─── Supplied entries

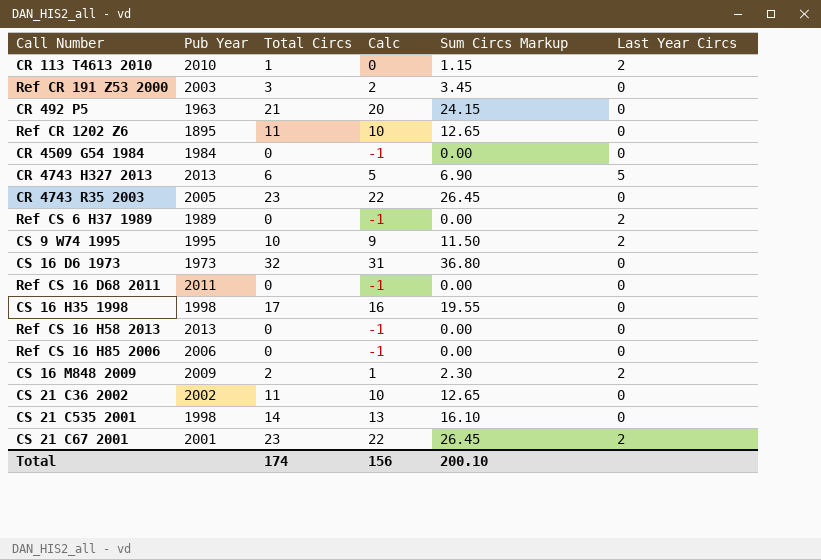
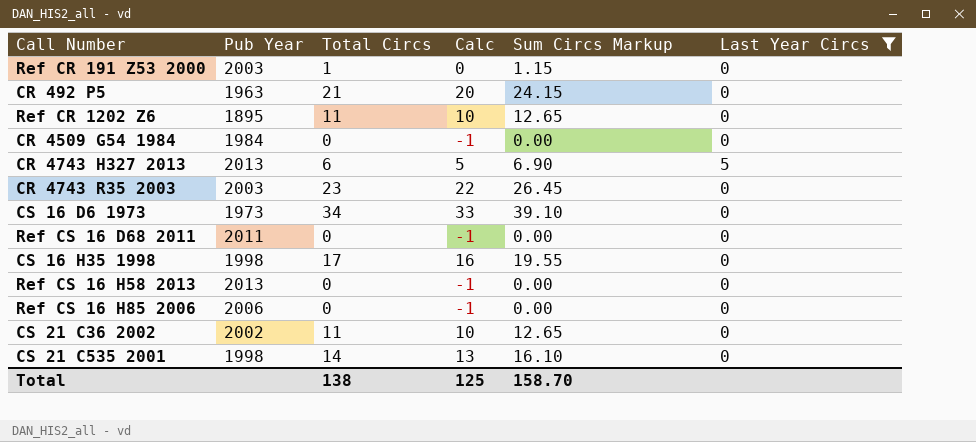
filter: none -> Last Year Circs != 2
Ref CR 191 Z53 2000 | Total Circs: 3 -> 1
Ref CR 191 Z53 2000 | Calc: 2 -> 0
Ref CR 191 Z53 2000 | Sum Circs Markup: 3.45 -> 1.15
CR 4743 R35 2003 | Pub Year: 2005 -> 2003
CS 16 D6 1973 | Total Circs: 32 -> 34
CS 16 D6 1973 | Calc: 31 -> 33
CS 16 D6 1973 | Sum Circs Markup: 36.80 -> 39.10
Total | Total Circs: 174 -> 138
Total | Calc: 156 -> 125
Total | Sum Circs Markup: 200.10 -> 158.70

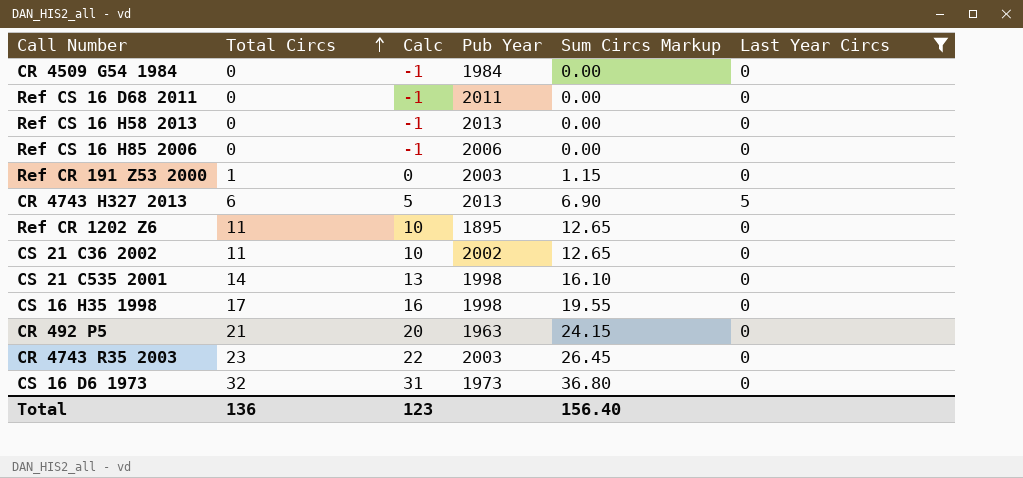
row order: none -> Total Circs ascending
column Pub Year | position: 2 -> 4
CS 16 D6 1973 | Total Circs: 34 -> 32
CS 16 D6 1973 | Calc: 33 -> 31
CS 16 D6 1973 | Sum Circs Markup: 39.10 -> 36.80
Total | Total Circs: 138 -> 136
Total | Calc: 125 -> 123
Total | Sum Circs Markup: 158.70 -> 156.40

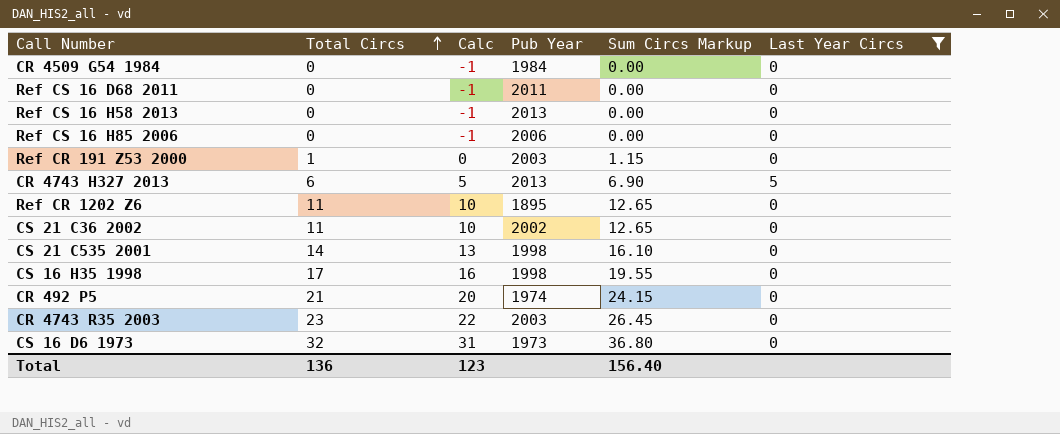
CR 492 P5 | Pub Year: 1963 -> 1974

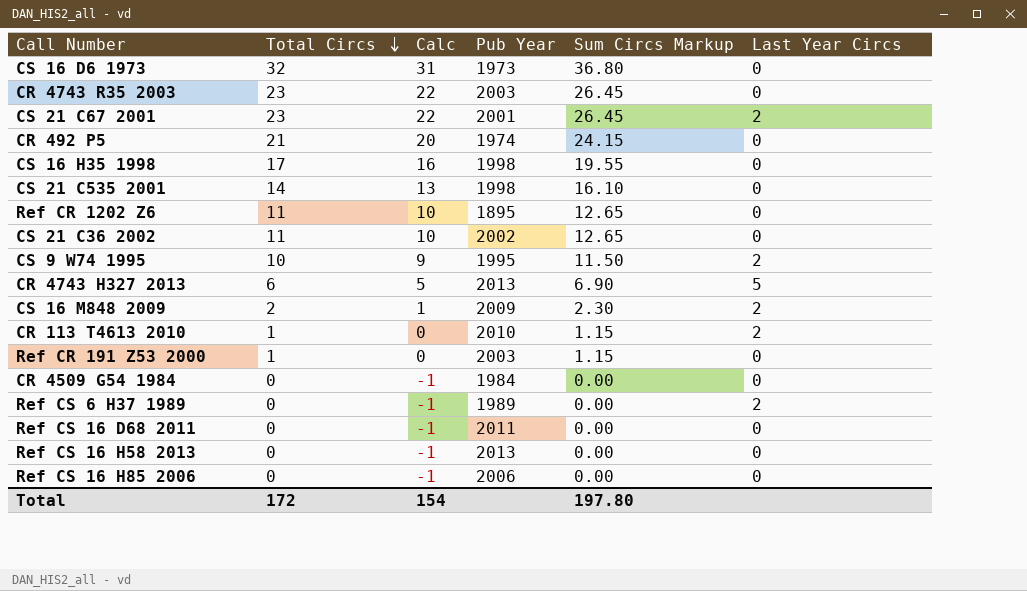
filter: Last Year Circs != 2 -> none
row order: Total Circs ascending -> Total Circs descending
Total | Total Circs: 136 -> 172
Total | Calc: 123 -> 154
Total | Sum Circs Markup: 156.40 -> 197.80

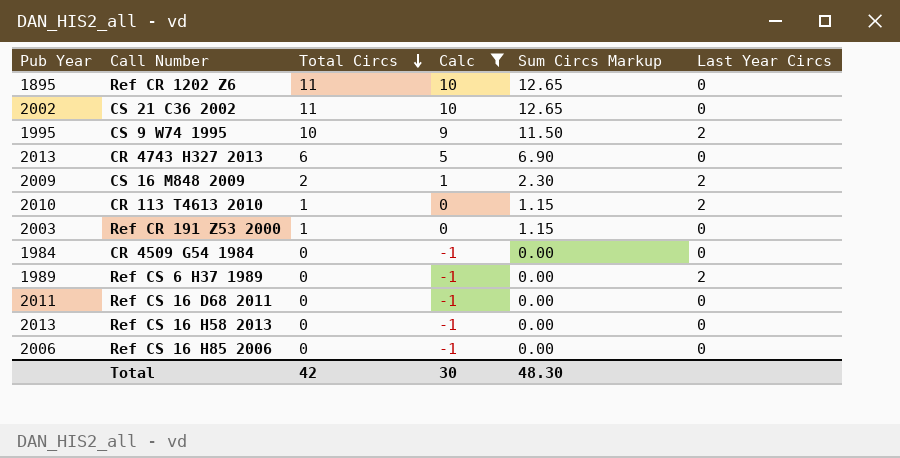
filter: none -> Calc <= 10
column Pub Year | position: 4 -> 1
CR 4743 H327 2013 | Last Year Circs: 5 -> 0
Total | Total Circs: 172 -> 42
Total | Calc: 154 -> 30
Total | Sum Circs Markup: 197.80 -> 48.30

──────

_What you need to do_
When you copy the data above, reproduce each line exactly and skip every image.

_Answer space_
filter: none -> Last Year Circs != 2
Ref CR 191 Z53 2000 | Total Circs: 3 -> 1
Ref CR 191 Z53 2000 | Calc: 2 -> 0
Ref CR 191 Z53 2000 | Sum Circs Markup: 3.45 -> 1.15
CR 4743 R35 2003 | Pub Year: 2005 -> 2003
CS 16 D6 1973 | Total Circs: 32 -> 34
CS 16 D6 1973 | Calc: 31 -> 33
CS 16 D6 1973 | Sum Circs Markup: 36.80 -> 39.10
Total | Total Circs: 174 -> 138
Total | Calc: 156 -> 125
Total | Sum Circs Markup: 200.10 -> 158.70

row order: none -> Total Circs ascending
column Pub Year | position: 2 -> 4
CS 16 D6 1973 | Total Circs: 34 -> 32
CS 16 D6 1973 | Calc: 33 -> 31
CS 16 D6 1973 | Sum Circs Markup: 39.10 -> 36.80
Total | Total Circs: 138 -> 136
Total | Calc: 125 -> 123
Total | Sum Circs Markup: 158.70 -> 156.40

CR 492 P5 | Pub Year: 1963 -> 1974

filter: Last Year Circs != 2 -> none
row order: Total Circs ascending -> Total Circs descending
Total | Total Circs: 136 -> 172
Total | Calc: 123 -> 154
Total | Sum Circs Markup: 156.40 -> 197.80

filter: none -> Calc <= 10
column Pub Year | position: 4 -> 1
CR 4743 H327 2013 | Last Year Circs: 5 -> 0
Total | Total Circs: 172 -> 42
Total | Calc: 154 -> 30
Total | Sum Circs Markup: 197.80 -> 48.30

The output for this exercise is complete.